Um problema surge devido a quebra da hemoglobina e resulta na produção de bilirrubina. O heme é clivado pela heme-oxigenase em biliverdina solúvel, que é então reduzida a bilirrubina insolúvel pela biliverdina redutase. Devido a sua natureza lipídica, a bilirrubina insolúvel consegue atravessar camadas lipídicas, incluindo a barreira hematoencefálica. Felizmente, a proteína carreadora albumina se liga à bilirrubina para facilitar seu transporte no sistema vascular para o fígado, onde ela será processada.
Entretanto, em casos em que os níveis de bilirrubina excedem os de albumina (ou seja, em casos de saturação das proteínas carreadoras), o excesso de bilirrubina vai até o SNC e atravessa a barreira hematoencefálica. Se não tratada, esta condição pode resultar em uma condição patológica conhecida como kernicterus, que é uma neuropatia induzida por bilirrubina.

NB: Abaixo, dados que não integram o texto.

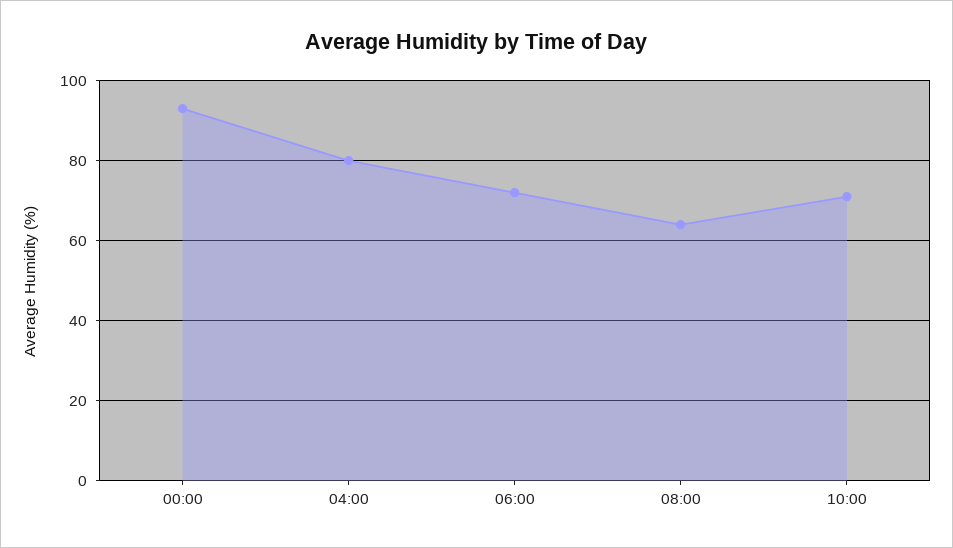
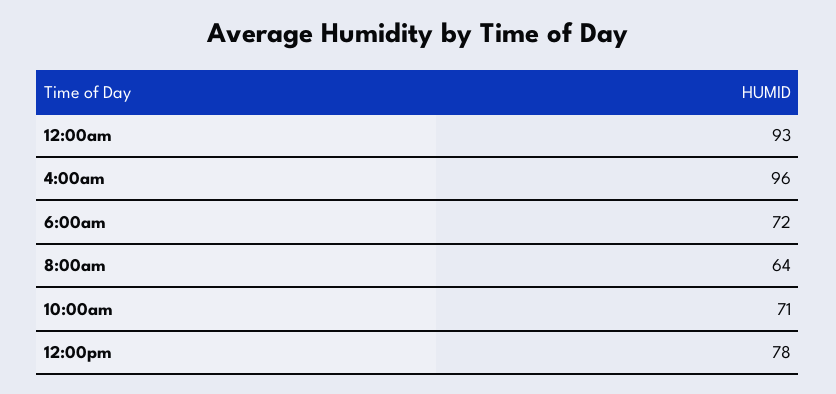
04:00: 80 -> 96
12:00pm: none -> 78

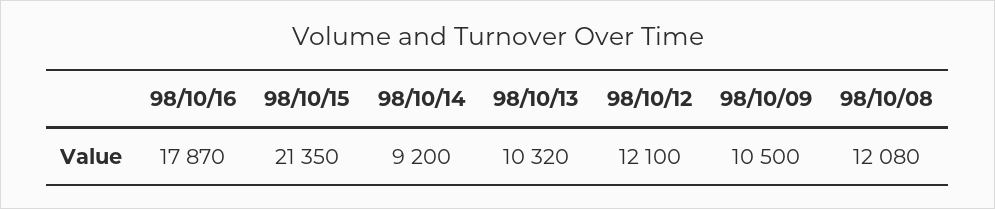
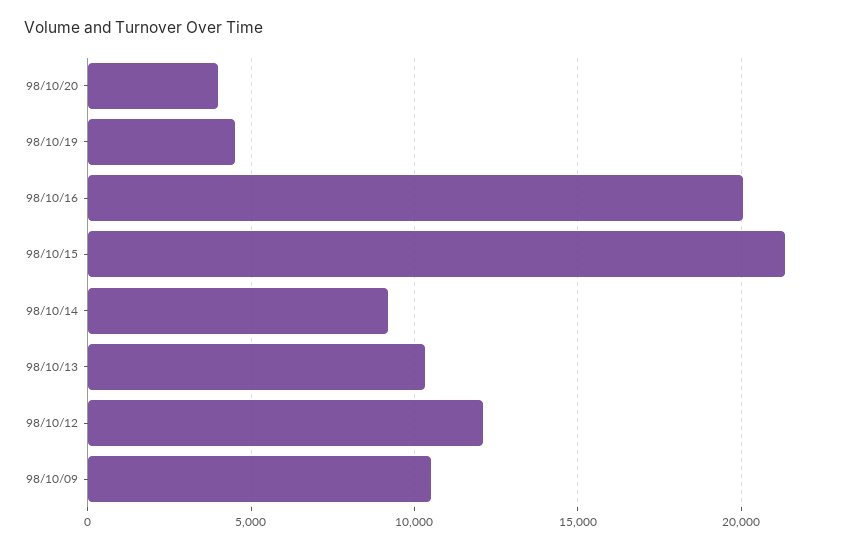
98/10/16: 17870 -> 20000
98/10/08: 12080 -> none
98/10/20: none -> 4000
98/10/19: none -> 4500

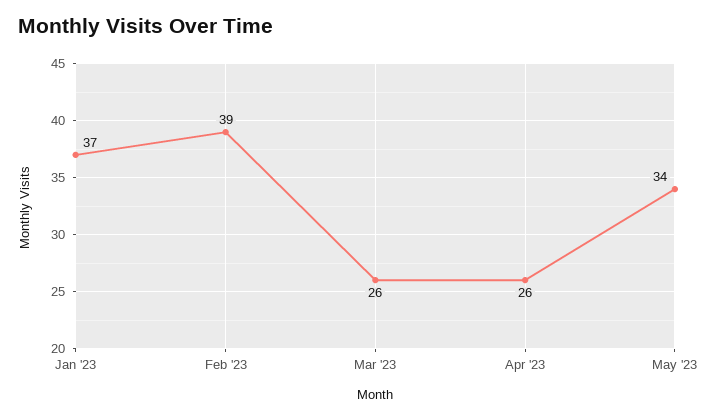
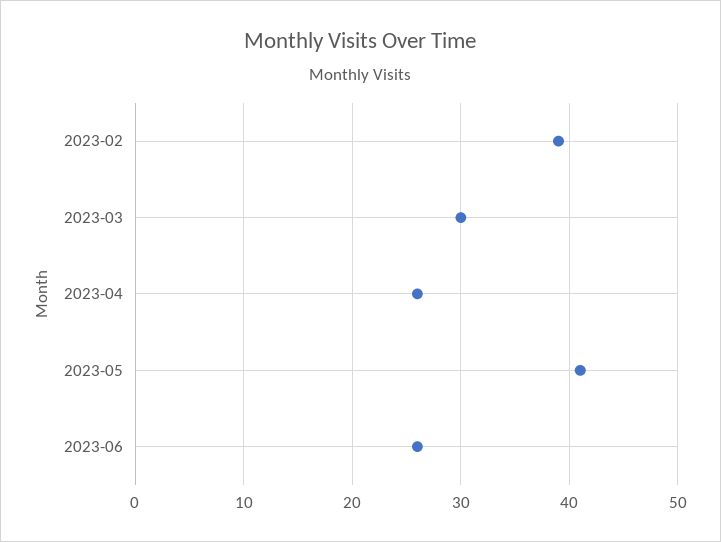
Jan '23: 37 -> none
Mar '23: 26 -> 30
May '23: 34 -> 41
2023-06: none -> 26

É comumente aceito que neonatos estão sob maior risco de toxicidade cerebral secundária a exposição a neurotoxinas devido ao pouco desenvolvimento de sua barreira hematoencefálica. Entretanto, novos estudos sugerem que a barreira hematoencefálica é adequadamente formada durante a vida fetal precoce. A explicação alternativa para a maior susceptibilidade de neonatos à injúria cerebral por substâncias como a bilirrubina é que existem mais proteínas transportadoras presentes na barreira sangue-líquido cerebrorraquidiano em neonatos do que o que é observado nas barreiras sangue-líquido cerebrorraquidiano em adultos.
Sendo assim, essas substâncias podem ganhar acesso ao fluido cerebroespinhal e, de lá, entrar no cérebro. Além disso, a bilirrubina não conjugada é capaz de romper junções de oclusão e ganhar acesso ao cérebro.
Quebra na barreira hematoencefálica
Insultos ao cérebro, seja por encefalopatia hipertensiva, status epilepticus ou isquemia, podem danificar a barreira hematoencefálica por duas ou três semanas. Essa quebra na barreira hematoencefálica vai permitir que moléculas que tipicamente não entravam em contato com o tecido cerebral entrem no microambiente do sistema nervoso central. Uma teoria para o exato mecanismo de como isso ocorre é que o insulto resulta em dano endotelial com consequente rompimento das junções de oclusão.
Lesões neoplásicas também levam ao dano na barreira hematoencefálica. Uma das marcas de tumores é a rápida angiogênese. Os novos vasos formados, entretanto, são destituídos de barreira hematoencefálica. Sendo assim, o sítio do tumor também serve como um ponto de entrada de agentes neurotóxicos no tecido nervoso.